Today I share a fact from the PCOS Nutrition Center. The fact that PCOS receives so little funding to study the syndrome makes it hard to understand, therefore it is commonly misdiagnosed. Before finding my doctor (who knew what it was right away), I went through so many tests because previous doctors did not connect the dots to all my symptoms. I was thought to have a hernia once, then it was celiac, then probably endometriosis. Cat-scans didn't show anything. Then I kept feeling like it was all my fault. It must be my shampoo that is causing my hair to fall out, so I bought something better. It must be the face cream I am using that is causing my acne, so I bought something different. I must not be exercising hard enough, so I would run an extra mile. All this pain is because I didn't stretch, so I took an extra yoga class. I am just emotional… ugh, whatever. It was exhausting. Then one day I experienced a doctor not believing the symptoms I was reporting. I felt so alone because no one knew what I was going through, even me.
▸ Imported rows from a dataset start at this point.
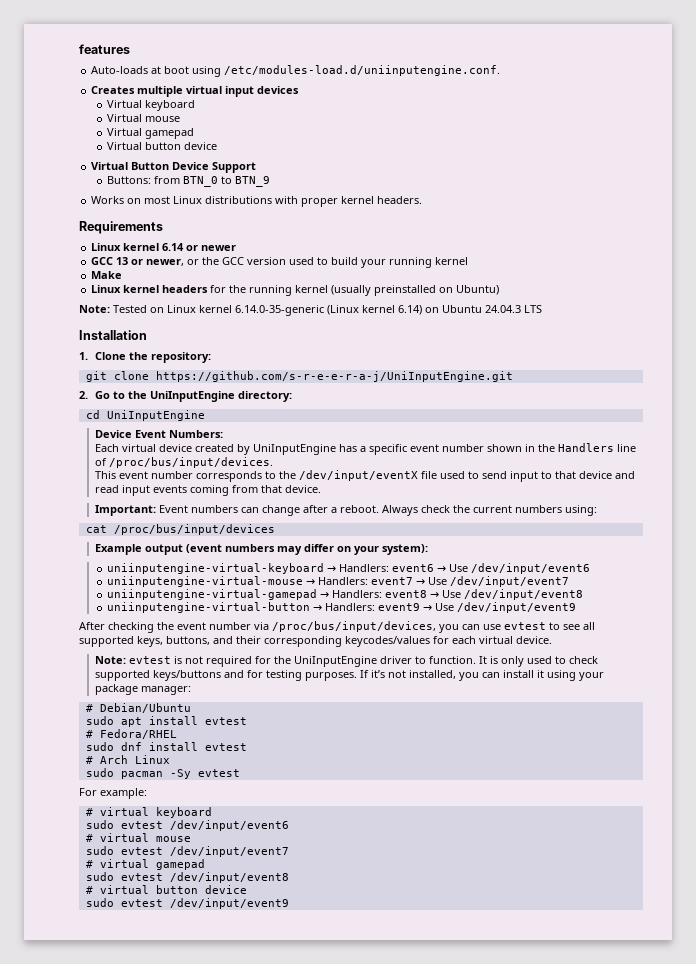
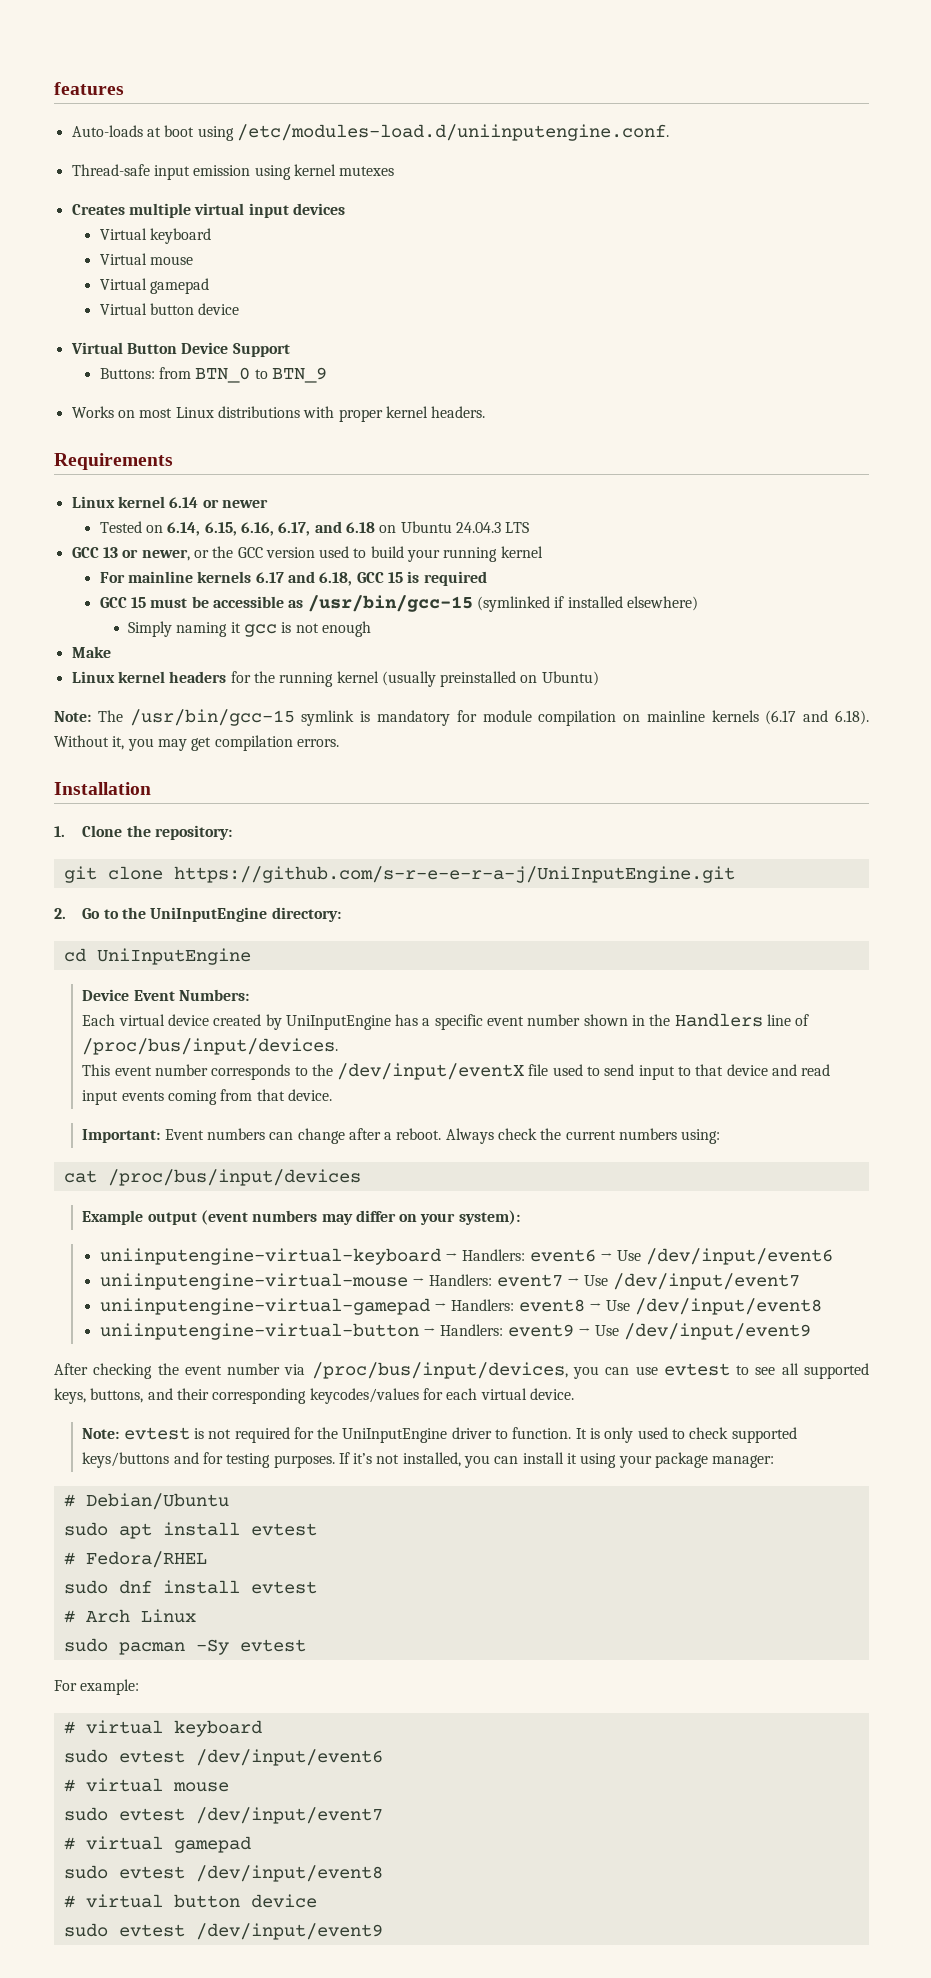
+ Thread-safe input emission using kernel mutexes
+ Tested on 6.14, 6.15, 6.16, 6.17, and 6.18 on Ubuntu 24.04.3 LTS
+ For mainline kernels 6.17 and 6.18, GCC 15 is required
+ GCC 15 must be accessible as /usr/bin/gcc-15 (symlinked if installed elsewhere)
+ Simply naming it gcc is not enough
- Note: Tested on Linux kernel 6.14.0-35-generic (Linux kernel 6.14) on Ubuntu 24.04.3 LTS
+ Note: The /usr/bin/gcc-15 symlink is mandatory for module compilation on mainline kernels (6.17 and 6.18). Without it, you may get compilation errors.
When I finally sat down with Dr. Lina Shammas, D.O., (Doctor of Osteopathic Medicine) after meeting her only once before, she pulled out 14 pages of blood work and said “I wanted you to come in because I want to tell you exactly is going on.” She drew pictures and went over numbers and explained to me how everything connected… everything. Then I started crying and she took my hand and said “You are not broken, you can do this.” She is so special to me because not only does she have the answers, she believes in me.
We are fighting against low funds, so put in the effort to find someone who has the knowledge of the disease you are fighting. They are one in a million, but it is worth it.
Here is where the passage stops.